All might: Midoriya?

Midoriya: *sırıtır* sonunda geldin.

İki kez öksürdü ve normal formuna geri döndü. Ağzından gelen kanı pantalonun arkasına silerek hafiften gülümsedi.
Haklı olduğumu bir kez daha anladım. Güçten düşmüştü. Bu halde en az 1 saat o forma dönemezdi.

All might: Konuşmak için fazla soğuk bir yer değil mi sence de haha?

Telefonda söylediğim tehdidi görmezden mi geliyor?

Midoriya: *gülümser* sanırım artık soğuğu hissedemiyorum üzgünüm haha.

Kuklayı kontrol ettiğimden ne acı ne de soğuğu hissedebiliyordum, yalan değildi.

Ikimiz de bir süre birbirimize baktık. Gözlerinden birkaç duyguyu seçip aklıma kazıdım. Merak, şüphe ve korku...

Arkamdan esen rüzgar saçlarımı gözüme doğru itiyordu. Gerçekten en son ne zaman üşüdüğümü hatırlayamıyordum. O basit duyguları bile kaybedeli uzun zaman olmuştu anlaşılan...

Bir adım geriye gittim.

Midoriya: Dediğim gibi son kez konuşalım istedim.

Panikledi.

All might: Neden son kez? Midoriya bak biliyorum, özgünlüksüz olmak bu devirde çok zor ama kahraman olmak her-

Midoriya: O güne kadar... Seninle ilk karşılaştığımız güne kadar tek bir dileğim vardı. Ben...
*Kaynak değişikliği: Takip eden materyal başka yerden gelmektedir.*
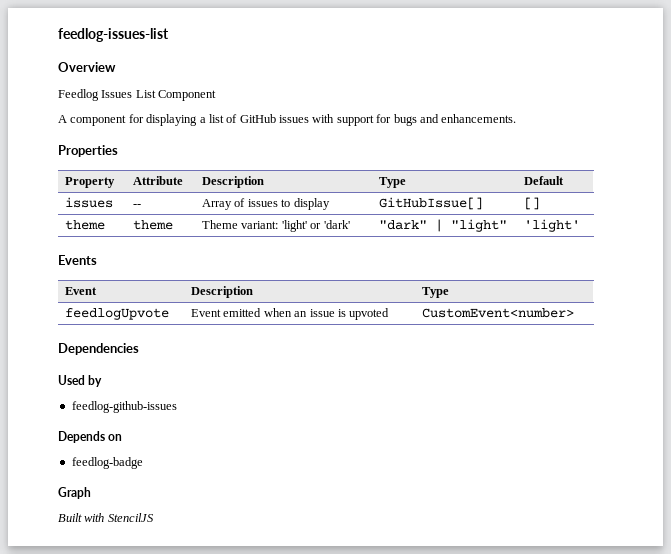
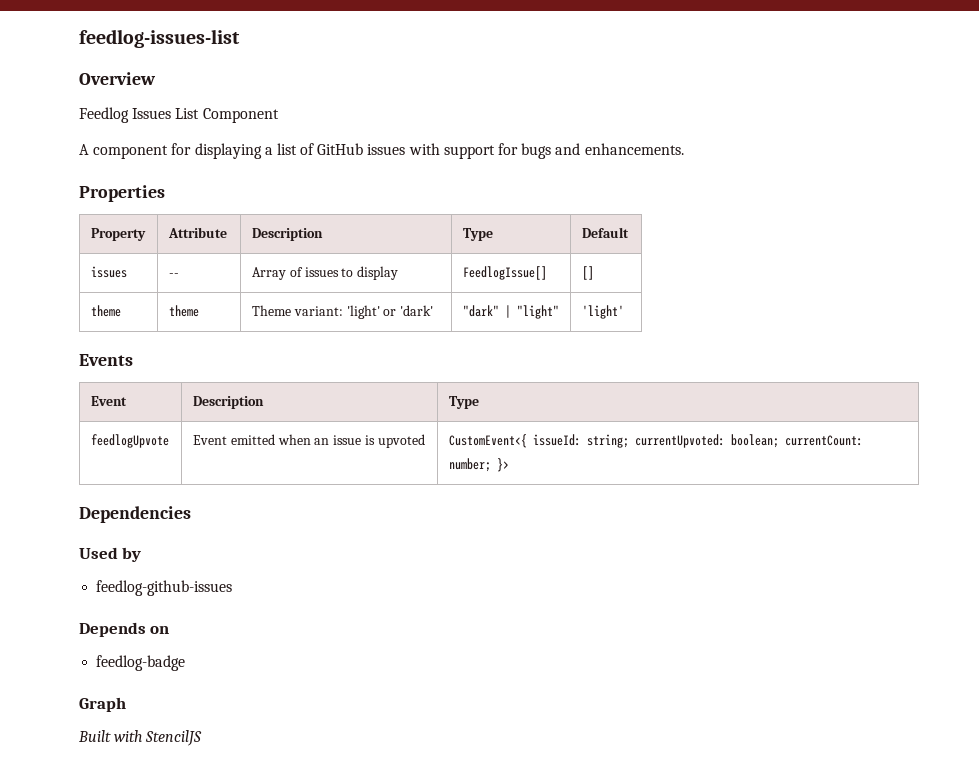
- issues | -- | Array of issues to display | GitHubIssue[] | []
+ issues | -- | Array of issues to display | FeedlogIssue[] | []
- feedlogUpvote | Event emitted when an issue is upvoted | CustomEvent<number>
+ feedlogUpvote | Event emitted when an issue is upvoted | CustomEvent<{ issueId: string; currentUpvoted: boolean; currentCount: number; }>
İstemsiz olarak iki yaş süzüldü yanaklarımdan ama buna rağmen dişlerimi göstere göstere gülümsüyordum. O an ruhumun hafiflediğine yemin edebilirim.

Midoriya: B-ben sadece insanlara yardım etmek istemiştim, T-tıpkı senin gibi... Yüzümde bir gülümseme ile... B-ben...

Dudağımı ısırdım. Daha fazla tutmak istemedim göğsümdeki ağrıyı. Bu yükü daha fazla taşımak istemedim. Ne de olsa ben de bir insandım. All Might... Uzun bir süre görüşmeyeceğimizi umuyorum.

Midoriya: Üzgünüm All might, kendimi bildim bileli aynı masanın başında aynı ekrana bakarak çocuk aklımla tek bir şeyi umut etmiştim. Çok fazla şey istediğimin farkında olamayacak kadar aptaldım ama merak etme *haha* artık... vazgeçiyorum ama şunu söylememe izin ver lütfen...

BENIM ÇOCUKLUĞUM SANA AİT.

Teşekkür ederim. Sayende o zamanlar mutluydum. Bir süreliğine de olsa... mutluydum.

Midoriya: Ama sen de bana hiçbir zaman inanmadın değil mi? Acıdın bana...

Anlamıyorum. Anlayamıyorum. Neden?

Başım yavaş yavaş uyuşmaya başlamıştı. Bu kuklanın kontrolünü kaybettiğimin bir göstergesiydi. Kalp ritmim değişti. Belli etmemek için başımı eğdim. Rüzgar şiddetini arttırdığı için sesimi biraz daha yükselttim.

Midoriya: Varisin olarak Katsuki'yi mi seçtin?

All might: Sen...

Cümlenin devamını getirmeyince aramızda uzunca bir sessizlik oldu. Yani doğruydu. Varisi olarak o duygusuz ve işe yaramaz Katsuki'yi seçmişti. Özgünlüğüm olmadığı için bana şans bile tanımamıştı. Ben sadece ölmeye mahkum bir zavallıydım.